🤖 AI Summary
This work addresses the limitation of existing generative model selection methods, which predominantly prioritize fidelity while neglecting output diversity, thereby failing to meet users’ demand for varied responses. To bridge this gap, we propose DAK-UCB, the first approach to explicitly incorporate diversity into online generative model selection within a contextual bandit framework, jointly optimizing both fidelity and diversity. Our method introduces a prompt-aware diversity scoring function, leveraging kernel distance and kernel entropy to construct a two-sample expected diversity metric, and employs a kernelized upper confidence bound (UCB) strategy for dynamic model routing.

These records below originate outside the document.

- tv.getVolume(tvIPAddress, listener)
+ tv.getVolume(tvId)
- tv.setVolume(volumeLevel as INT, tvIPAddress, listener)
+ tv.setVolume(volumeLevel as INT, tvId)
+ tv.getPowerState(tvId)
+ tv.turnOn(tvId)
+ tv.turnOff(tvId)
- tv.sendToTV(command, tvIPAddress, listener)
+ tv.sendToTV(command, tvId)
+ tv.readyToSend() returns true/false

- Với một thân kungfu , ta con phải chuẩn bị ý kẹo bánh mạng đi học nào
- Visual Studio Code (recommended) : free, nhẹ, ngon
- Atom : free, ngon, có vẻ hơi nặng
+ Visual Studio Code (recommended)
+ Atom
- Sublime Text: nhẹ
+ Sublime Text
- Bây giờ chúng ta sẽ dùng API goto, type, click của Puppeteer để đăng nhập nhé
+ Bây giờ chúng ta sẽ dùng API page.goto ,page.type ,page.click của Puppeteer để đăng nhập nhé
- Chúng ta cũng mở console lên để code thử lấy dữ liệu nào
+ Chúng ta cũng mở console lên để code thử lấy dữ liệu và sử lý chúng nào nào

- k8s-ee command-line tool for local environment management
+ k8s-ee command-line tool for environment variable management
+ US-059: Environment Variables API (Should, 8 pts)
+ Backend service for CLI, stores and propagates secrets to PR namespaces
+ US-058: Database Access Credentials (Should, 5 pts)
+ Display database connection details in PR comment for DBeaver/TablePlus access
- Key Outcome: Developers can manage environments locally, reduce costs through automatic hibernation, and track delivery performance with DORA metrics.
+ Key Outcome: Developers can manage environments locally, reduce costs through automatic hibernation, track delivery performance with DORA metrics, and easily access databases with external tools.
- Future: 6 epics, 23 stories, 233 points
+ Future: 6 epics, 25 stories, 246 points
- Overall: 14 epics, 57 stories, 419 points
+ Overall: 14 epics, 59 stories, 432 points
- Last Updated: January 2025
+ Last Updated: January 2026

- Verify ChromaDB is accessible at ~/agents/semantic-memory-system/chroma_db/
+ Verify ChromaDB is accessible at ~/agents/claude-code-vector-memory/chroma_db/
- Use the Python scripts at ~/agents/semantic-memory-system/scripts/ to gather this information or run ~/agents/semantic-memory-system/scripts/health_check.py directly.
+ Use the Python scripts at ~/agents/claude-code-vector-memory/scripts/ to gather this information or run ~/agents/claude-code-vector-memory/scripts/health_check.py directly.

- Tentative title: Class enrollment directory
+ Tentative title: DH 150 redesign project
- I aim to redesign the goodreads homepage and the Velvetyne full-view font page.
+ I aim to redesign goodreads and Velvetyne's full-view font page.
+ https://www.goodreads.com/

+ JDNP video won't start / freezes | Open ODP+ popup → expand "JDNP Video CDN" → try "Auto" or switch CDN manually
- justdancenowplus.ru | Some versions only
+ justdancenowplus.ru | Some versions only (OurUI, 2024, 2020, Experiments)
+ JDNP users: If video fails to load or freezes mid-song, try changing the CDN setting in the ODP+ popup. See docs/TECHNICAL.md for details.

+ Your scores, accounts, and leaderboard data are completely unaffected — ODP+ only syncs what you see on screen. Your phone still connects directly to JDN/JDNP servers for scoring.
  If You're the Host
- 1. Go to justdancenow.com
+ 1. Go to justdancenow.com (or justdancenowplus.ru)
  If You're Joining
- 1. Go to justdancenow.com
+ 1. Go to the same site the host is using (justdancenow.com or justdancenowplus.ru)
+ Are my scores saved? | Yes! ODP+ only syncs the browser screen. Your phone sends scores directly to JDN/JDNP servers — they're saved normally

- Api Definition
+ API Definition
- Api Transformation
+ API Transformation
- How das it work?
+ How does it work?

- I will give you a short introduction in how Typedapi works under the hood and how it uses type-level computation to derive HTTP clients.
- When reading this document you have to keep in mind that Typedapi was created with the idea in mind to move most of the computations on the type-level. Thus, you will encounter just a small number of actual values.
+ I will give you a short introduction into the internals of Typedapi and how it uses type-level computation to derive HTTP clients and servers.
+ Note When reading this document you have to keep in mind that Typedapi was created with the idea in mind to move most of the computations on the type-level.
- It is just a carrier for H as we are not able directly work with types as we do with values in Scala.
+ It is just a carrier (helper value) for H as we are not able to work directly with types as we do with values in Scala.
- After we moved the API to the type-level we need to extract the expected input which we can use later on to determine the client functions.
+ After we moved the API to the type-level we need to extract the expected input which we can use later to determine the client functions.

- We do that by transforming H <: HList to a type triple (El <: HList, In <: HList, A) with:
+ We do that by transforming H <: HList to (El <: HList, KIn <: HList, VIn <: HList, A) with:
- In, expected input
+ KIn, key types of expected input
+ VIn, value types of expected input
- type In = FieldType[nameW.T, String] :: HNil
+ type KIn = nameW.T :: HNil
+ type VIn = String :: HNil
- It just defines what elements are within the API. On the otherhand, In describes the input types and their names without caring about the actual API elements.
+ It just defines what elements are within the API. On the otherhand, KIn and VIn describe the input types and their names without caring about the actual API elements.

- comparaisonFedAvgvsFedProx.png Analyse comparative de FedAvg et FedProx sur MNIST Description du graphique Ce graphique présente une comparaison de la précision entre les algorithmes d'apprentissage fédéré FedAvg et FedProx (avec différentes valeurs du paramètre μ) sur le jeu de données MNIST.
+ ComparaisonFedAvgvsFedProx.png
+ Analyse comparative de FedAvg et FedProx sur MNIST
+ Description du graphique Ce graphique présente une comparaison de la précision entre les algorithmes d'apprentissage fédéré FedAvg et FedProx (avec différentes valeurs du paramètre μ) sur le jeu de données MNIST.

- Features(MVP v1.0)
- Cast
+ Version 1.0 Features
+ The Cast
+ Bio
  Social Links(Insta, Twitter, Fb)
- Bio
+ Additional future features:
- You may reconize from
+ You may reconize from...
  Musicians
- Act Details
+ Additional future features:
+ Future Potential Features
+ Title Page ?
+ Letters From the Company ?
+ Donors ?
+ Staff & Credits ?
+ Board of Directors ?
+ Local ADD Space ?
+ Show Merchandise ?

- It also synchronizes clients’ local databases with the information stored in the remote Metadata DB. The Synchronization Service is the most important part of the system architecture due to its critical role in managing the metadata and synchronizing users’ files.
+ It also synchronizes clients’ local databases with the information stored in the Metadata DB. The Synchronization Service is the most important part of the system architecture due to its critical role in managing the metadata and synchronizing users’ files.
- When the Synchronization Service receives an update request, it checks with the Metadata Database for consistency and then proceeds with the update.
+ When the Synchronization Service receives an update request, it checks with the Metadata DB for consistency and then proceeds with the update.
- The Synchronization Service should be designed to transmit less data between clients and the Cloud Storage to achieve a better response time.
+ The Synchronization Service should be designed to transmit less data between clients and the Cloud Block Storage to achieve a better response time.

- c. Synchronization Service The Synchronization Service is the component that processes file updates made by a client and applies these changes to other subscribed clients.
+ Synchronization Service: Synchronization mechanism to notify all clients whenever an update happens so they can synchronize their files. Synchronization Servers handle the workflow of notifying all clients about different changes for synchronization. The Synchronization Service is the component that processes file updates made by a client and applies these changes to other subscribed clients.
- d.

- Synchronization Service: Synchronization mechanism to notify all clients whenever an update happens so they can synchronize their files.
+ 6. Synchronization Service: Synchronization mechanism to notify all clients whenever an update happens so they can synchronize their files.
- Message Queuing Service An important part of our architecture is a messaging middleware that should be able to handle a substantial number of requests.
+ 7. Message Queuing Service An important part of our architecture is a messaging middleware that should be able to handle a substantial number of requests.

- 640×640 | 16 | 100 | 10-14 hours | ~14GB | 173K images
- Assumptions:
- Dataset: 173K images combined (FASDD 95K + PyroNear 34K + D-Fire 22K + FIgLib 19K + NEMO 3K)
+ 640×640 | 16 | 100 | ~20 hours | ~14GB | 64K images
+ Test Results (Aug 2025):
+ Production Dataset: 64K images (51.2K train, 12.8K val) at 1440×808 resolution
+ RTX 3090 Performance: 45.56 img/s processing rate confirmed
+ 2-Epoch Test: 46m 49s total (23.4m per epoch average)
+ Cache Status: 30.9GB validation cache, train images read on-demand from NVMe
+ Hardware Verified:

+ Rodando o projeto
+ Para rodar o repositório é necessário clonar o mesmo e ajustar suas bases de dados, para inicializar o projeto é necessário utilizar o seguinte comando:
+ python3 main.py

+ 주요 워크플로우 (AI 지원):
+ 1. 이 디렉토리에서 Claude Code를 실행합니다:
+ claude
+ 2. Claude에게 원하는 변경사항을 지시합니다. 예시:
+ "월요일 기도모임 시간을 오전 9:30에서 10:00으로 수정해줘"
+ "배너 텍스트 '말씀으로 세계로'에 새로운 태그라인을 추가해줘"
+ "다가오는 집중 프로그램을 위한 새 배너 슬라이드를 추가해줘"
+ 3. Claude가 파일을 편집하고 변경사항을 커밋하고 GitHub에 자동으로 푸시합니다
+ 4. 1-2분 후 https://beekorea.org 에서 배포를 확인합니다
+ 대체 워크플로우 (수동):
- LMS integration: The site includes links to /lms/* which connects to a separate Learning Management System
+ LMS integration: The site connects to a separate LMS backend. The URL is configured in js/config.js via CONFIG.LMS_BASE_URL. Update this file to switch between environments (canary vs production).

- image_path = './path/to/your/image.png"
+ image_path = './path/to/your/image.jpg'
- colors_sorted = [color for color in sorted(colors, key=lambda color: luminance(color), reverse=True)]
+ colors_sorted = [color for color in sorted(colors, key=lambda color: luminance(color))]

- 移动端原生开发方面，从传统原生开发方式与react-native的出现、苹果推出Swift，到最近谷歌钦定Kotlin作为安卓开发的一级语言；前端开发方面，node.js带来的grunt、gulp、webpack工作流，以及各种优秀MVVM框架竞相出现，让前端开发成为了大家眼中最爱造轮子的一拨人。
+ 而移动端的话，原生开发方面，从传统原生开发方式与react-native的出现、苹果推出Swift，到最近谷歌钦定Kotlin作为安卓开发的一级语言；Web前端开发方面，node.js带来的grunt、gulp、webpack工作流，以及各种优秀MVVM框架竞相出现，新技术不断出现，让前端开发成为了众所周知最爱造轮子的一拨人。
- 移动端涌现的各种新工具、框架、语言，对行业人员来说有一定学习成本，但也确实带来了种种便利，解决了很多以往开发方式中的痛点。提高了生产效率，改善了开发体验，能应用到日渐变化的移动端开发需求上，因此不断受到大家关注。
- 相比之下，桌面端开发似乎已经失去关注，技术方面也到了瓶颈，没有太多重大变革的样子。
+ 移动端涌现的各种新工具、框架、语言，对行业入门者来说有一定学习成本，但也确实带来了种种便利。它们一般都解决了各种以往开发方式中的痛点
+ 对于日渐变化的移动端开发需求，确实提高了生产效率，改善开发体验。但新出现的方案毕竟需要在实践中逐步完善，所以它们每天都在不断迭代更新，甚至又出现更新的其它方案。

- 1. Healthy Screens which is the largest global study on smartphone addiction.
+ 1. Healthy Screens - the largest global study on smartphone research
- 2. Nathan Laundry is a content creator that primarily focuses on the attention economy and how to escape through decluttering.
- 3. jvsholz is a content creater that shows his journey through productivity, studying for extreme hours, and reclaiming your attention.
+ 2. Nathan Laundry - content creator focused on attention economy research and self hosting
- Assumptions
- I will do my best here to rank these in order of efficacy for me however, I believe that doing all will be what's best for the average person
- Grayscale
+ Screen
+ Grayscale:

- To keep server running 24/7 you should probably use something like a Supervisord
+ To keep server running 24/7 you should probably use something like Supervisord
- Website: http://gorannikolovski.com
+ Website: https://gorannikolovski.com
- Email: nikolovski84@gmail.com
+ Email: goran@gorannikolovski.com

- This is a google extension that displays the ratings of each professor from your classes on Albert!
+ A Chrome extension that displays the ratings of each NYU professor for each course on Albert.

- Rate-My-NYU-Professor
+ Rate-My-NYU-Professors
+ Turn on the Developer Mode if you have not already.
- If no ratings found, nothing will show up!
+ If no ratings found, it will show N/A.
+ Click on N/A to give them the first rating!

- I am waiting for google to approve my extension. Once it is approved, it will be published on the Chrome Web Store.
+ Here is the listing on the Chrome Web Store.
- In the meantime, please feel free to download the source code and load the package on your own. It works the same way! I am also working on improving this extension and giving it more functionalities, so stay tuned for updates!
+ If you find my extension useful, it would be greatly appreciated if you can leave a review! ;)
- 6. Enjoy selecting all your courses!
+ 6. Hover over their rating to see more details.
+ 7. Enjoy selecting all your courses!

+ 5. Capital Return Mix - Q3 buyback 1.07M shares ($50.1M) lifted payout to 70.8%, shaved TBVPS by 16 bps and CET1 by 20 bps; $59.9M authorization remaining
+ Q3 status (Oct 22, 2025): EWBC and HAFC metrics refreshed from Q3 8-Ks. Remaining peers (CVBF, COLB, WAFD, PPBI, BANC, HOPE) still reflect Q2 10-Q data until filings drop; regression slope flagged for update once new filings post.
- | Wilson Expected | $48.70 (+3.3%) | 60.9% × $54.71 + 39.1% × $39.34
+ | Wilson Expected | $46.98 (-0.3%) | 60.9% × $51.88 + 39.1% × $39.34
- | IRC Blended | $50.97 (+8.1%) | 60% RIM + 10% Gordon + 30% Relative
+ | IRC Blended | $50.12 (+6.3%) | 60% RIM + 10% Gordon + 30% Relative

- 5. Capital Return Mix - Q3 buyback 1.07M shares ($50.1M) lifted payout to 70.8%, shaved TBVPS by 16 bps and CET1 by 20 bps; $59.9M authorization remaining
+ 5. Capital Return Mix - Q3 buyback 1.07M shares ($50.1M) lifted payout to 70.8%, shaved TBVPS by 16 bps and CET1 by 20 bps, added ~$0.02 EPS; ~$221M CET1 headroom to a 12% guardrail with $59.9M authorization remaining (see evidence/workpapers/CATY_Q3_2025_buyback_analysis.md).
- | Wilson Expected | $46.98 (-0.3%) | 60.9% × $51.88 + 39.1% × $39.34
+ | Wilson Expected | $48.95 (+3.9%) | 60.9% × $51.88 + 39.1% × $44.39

Experimental results demonstrate that DAK-UCB significantly enhances output diversity while maintaining high fidelity—as measured by metrics such as CLIP-Score—enabling efficient and diverse model orchestration.
📝 Abstract
The expansion of generative AI and LLM services underscores the growing need for adaptive mechanisms to select an appropriate available model to respond to a user's prompts. Recent works have proposed offline and online learning formulations to identify the optimal generative AI model for an input prompt, based solely on maximizing prompt-based fidelity evaluation scores, e.g., CLIP-Score in text-to-image generation. However, such fidelity-based selection methods overlook the diversity of generated outputs, and hence, they can fail to address potential diversity shortcomings in the generated responses. In this paper, we introduce the Diversity-Aware Kernelized Upper Confidence Bound (DAK-UCB) method as a contextual bandit algorithm for the online selection of generative models with diversity considerations. The proposed DAK-UCB method incorporates both fidelity and diversity-related metrics into the selection process. We design this framework based on prompt-aware diversity score functions that decompose to a two-sample-based expectation over prompt-output pairs in the previous generation rounds. Specifically, we illustrate the application of our framework using joint kernel distance and kernel entropy measures. Our experimental results demonstrate the effectiveness of DAK-UCB in promoting diversity-aware model selection while maintaining fidelity in the generations for a sequence of prompts. The code is available at https://github.com/Donya-Jafari/DAK-UCB.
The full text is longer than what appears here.